Critics also point to Larry Ellison’s broader ambitions, suggesting a desire to build a media empire that caters to autocratic regimes. The potential for such an outlet to undermine independent journalism, as seen in countries like Russia and Hungary, is a significant concern. The influx of funding from Saudi Arabia’s PIF, a sovereign wealth fund with a questionable human rights record, further exacerbates these worries.
What’s Next for the Deal and Media Ownership?
The Paramount-Warner Brothers deal is now subject to regulatory review, though Carr has signaled a favorable outlook. The outcome will likely set a precedent for future media consolidation and foreign investment in the industry. The apparent double standard in scrutinizing overseas involvement – readily condemning Chinese platforms while embracing Saudi and Chinese funding for Ellison’s venture – underscores a troubling trend of prioritizing political expediency over consistent principles.
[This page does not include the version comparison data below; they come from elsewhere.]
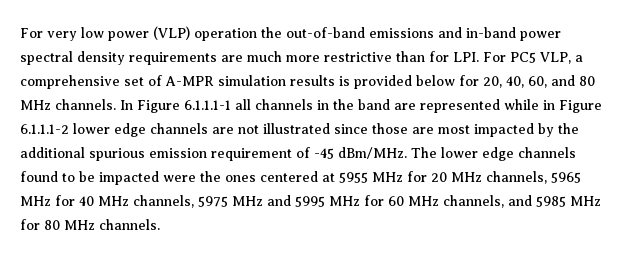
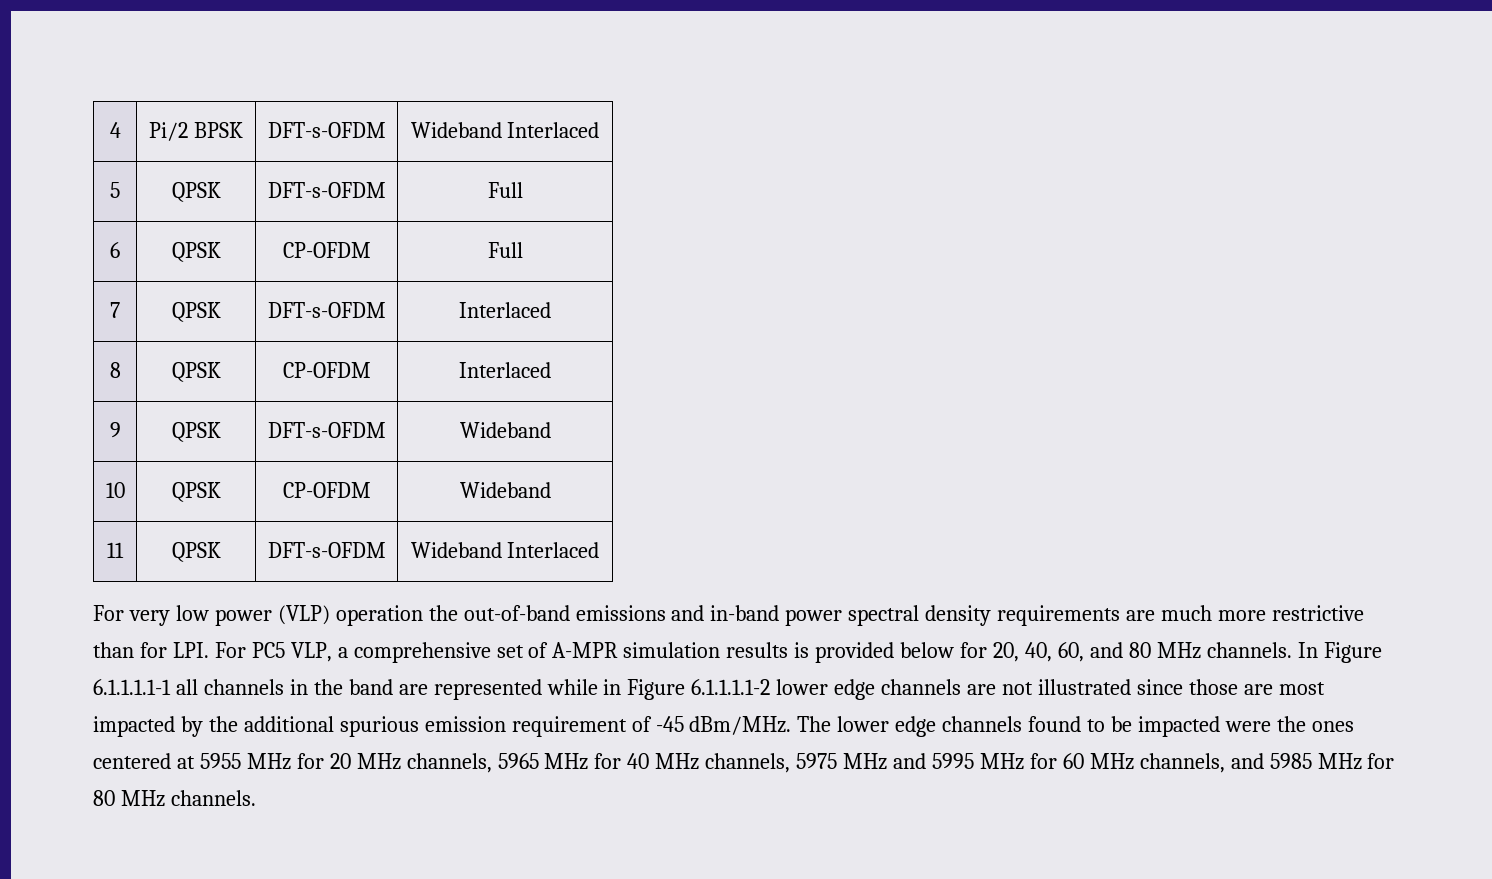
+ 4 | Pi/2 BPSK | DFT-s-OFDM | Wideband Interlaced
+ 5 | QPSK | DFT-s-OFDM | Full
+ 6 | QPSK | CP-OFDM | Full
+ 7 | QPSK | DFT-s-OFDM | Interlaced
+ 8 | QPSK | CP-OFDM | Interlaced
+ 9 | QPSK | DFT-s-OFDM | Wideband
+ 10 | QPSK | CP-OFDM | Wideband
+ 11 | QPSK | DFT-s-OFDM | Wideband Interlaced
- In Figure 6.1.1.1-1 all channels in the band are represented while in Figure 6.1.1.1-2 lower edge channels are not illustrated since those are most impacted by the additional spurious emission requirement of -45 dBm/MHz.
+ In Figure 6.1.1.1.1-1 all channels in the band are represented while in Figure 6.1.1.1.1-2 lower edge channels are not illustrated since those are most impacted by the additional spurious emission requirement of -45 dBm/MHz.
The situation highlights the need for greater transparency and accountability in media ownership and a more rigorous examination of the potential impact of foreign investment on the independence and integrity of American journalism.
As this deal progresses, it’s crucial to monitor the extent to which foreign investors exert influence over editorial decisions and the long-term consequences for media diversity and public discourse. Share your thoughts on this evolving situation in the comments below.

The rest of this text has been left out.